(The records)

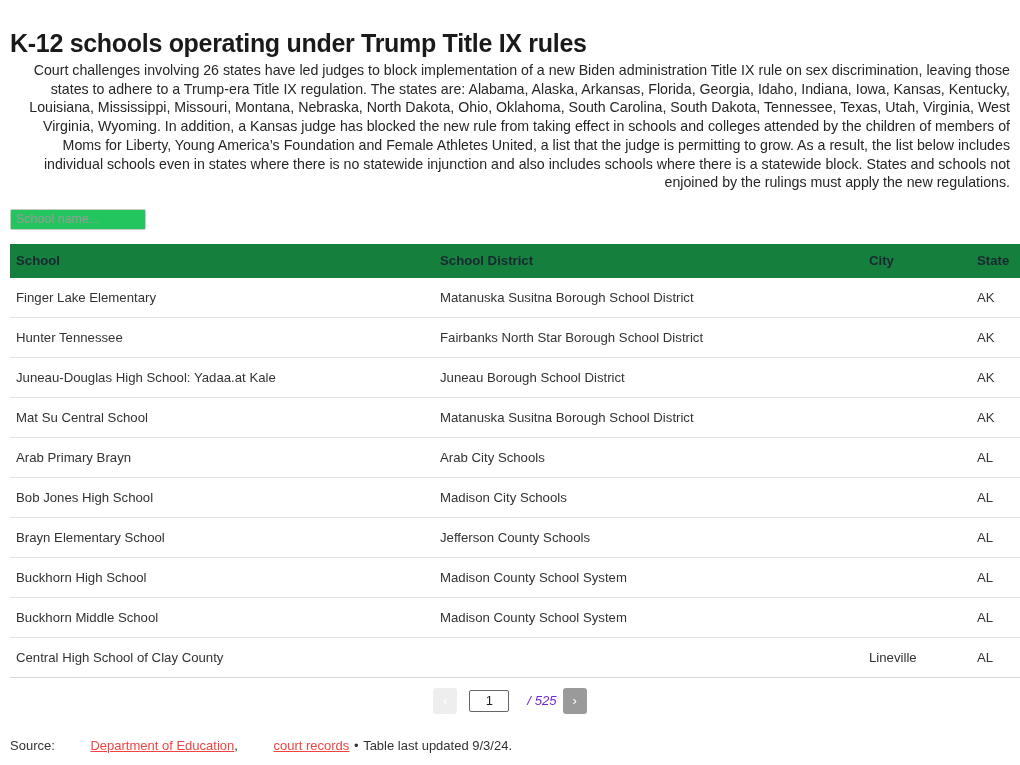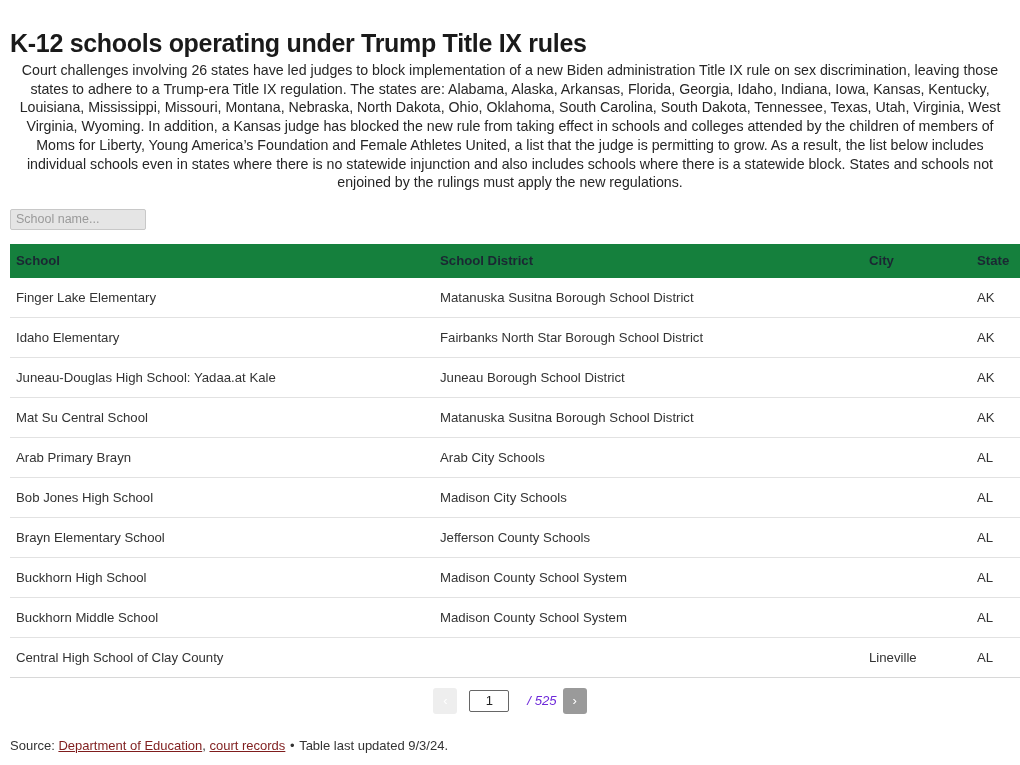--- a/index.html
+++ b/index.html
@@ -36,7 +36,7 @@
     color: #262626;
     margin: 3px 0 0 0;
     max-width: 1000px;
-    text-align: center;
+    text-align: right;
   }
   .search-row {
     margin-top: 17px;

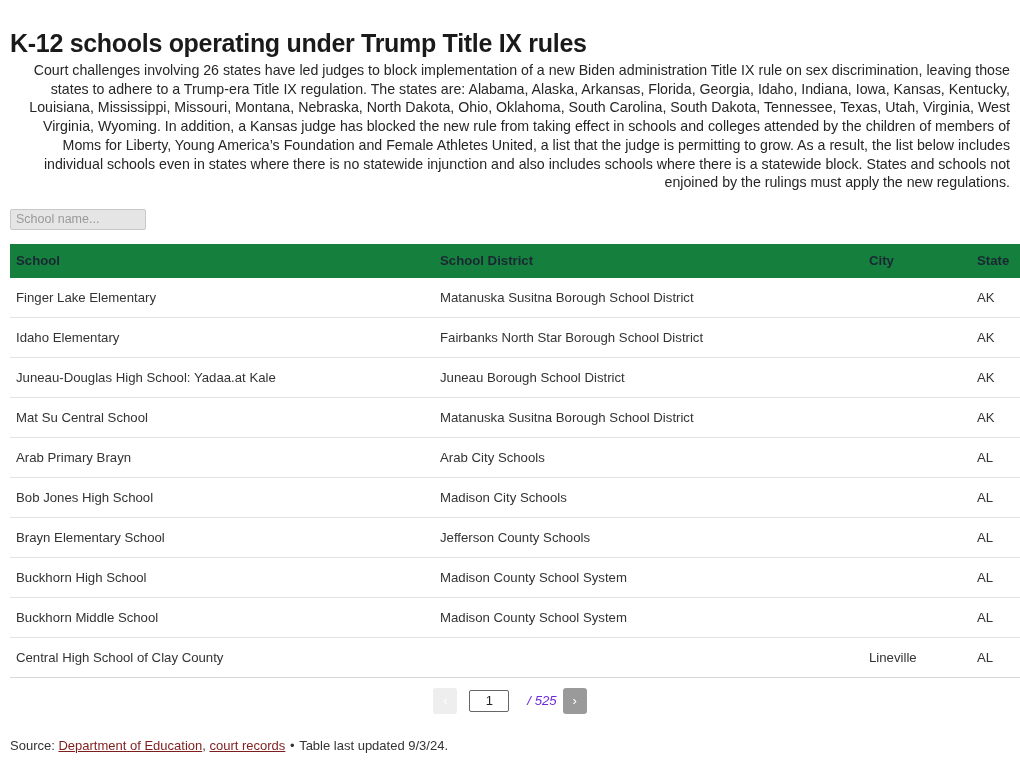--- a/index.html
+++ b/index.html
@@ -53,7 +53,7 @@
     font-family: "Liberation Sans", sans-serif;
     color: #333333;
     outline: none;
-    background: #e5e5e5;
+    background: #22c55e;
   }
   .search-input::placeholder {
     color: #9a9a9a;

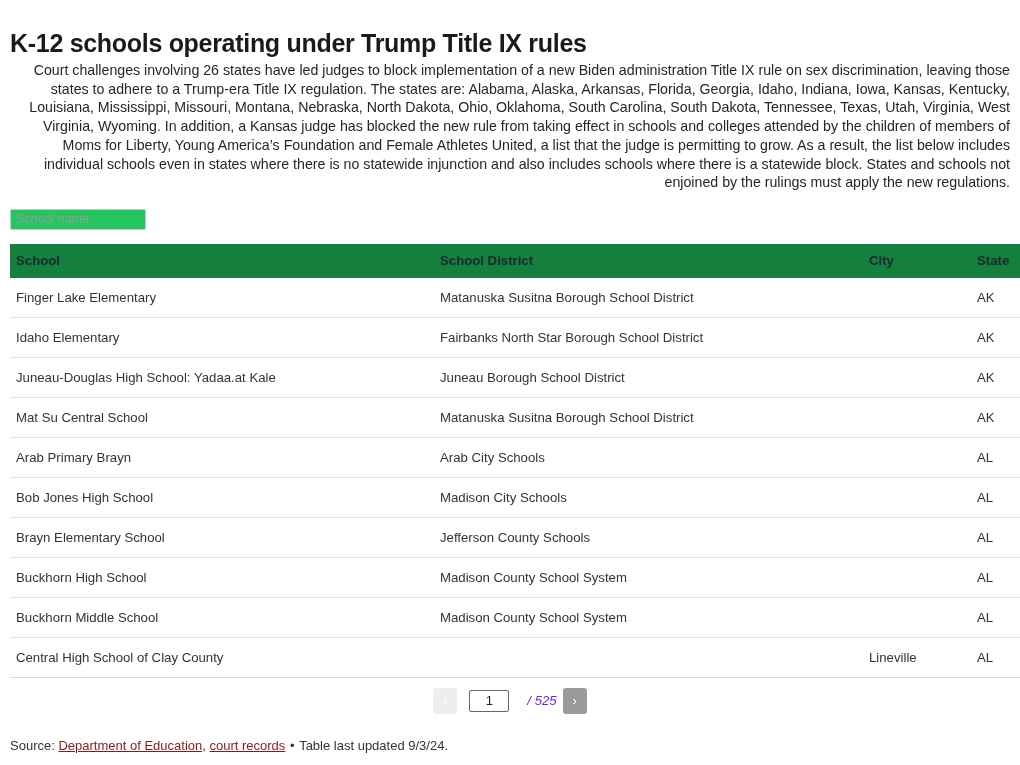--- a/index.html
+++ b/index.html
@@ -179,7 +179,7 @@
         <td class="col-state">AK</td>
       </tr>
       <tr>
-        <td class="col-school">Idaho Elementary</td>
+        <td class="col-school">Hunter Tennessee</td>
         <td class="col-district">Fairbanks North Star Borough School District</td>
         <td class="col-city"></td>
         <td class="col-state">AK</td>

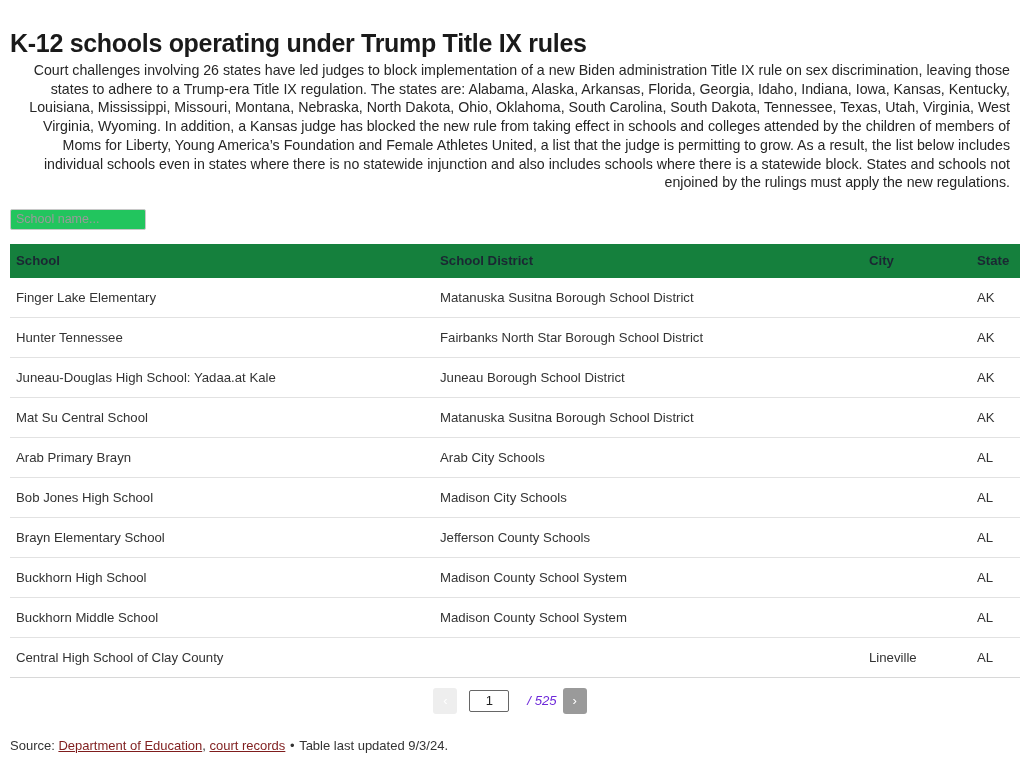--- a/index.html
+++ b/index.html
@@ -144,8 +144,9 @@
     color: #333333;
   }
   .footer a {
-    color: #7f1d1d;
+    color: #ef4444;
     text-decoration: underline;
+    margin-left: 32px;
   }
   .sep-dot { padding: 0 1px; }
 </style>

(End The records)

**What is expected**
Your reply should be the entries above, repeated exactly and free of pictures.

**Output**
--- a/index.html
+++ b/index.html
@@ -36,7 +36,7 @@
     color: #262626;
     margin: 3px 0 0 0;
     max-width: 1000px;
-    text-align: center;
+    text-align: right;
   }
   .search-row {
     margin-top: 17px;

--- a/index.html
+++ b/index.html
@@ -53,7 +53,7 @@
     font-family: "Liberation Sans", sans-serif;
     color: #333333;
     outline: none;
-    background: #e5e5e5;
+    background: #22c55e;
   }
   .search-input::placeholder {
     color: #9a9a9a;

--- a/index.html
+++ b/index.html
@@ -179,7 +179,7 @@
         <td class="col-state">AK</td>
       </tr>
       <tr>
-        <td class="col-school">Idaho Elementary</td>
+        <td class="col-school">Hunter Tennessee</td>
         <td class="col-district">Fairbanks North Star Borough School District</td>
         <td class="col-city"></td>
         <td class="col-state">AK</td>

--- a/index.html
+++ b/index.html
@@ -144,8 +144,9 @@
     color: #333333;
   }
   .footer a {
-    color: #7f1d1d;
+    color: #ef4444;
     text-decoration: underline;
+    margin-left: 32px;
   }
   .sep-dot { padding: 0 1px; }
 </style>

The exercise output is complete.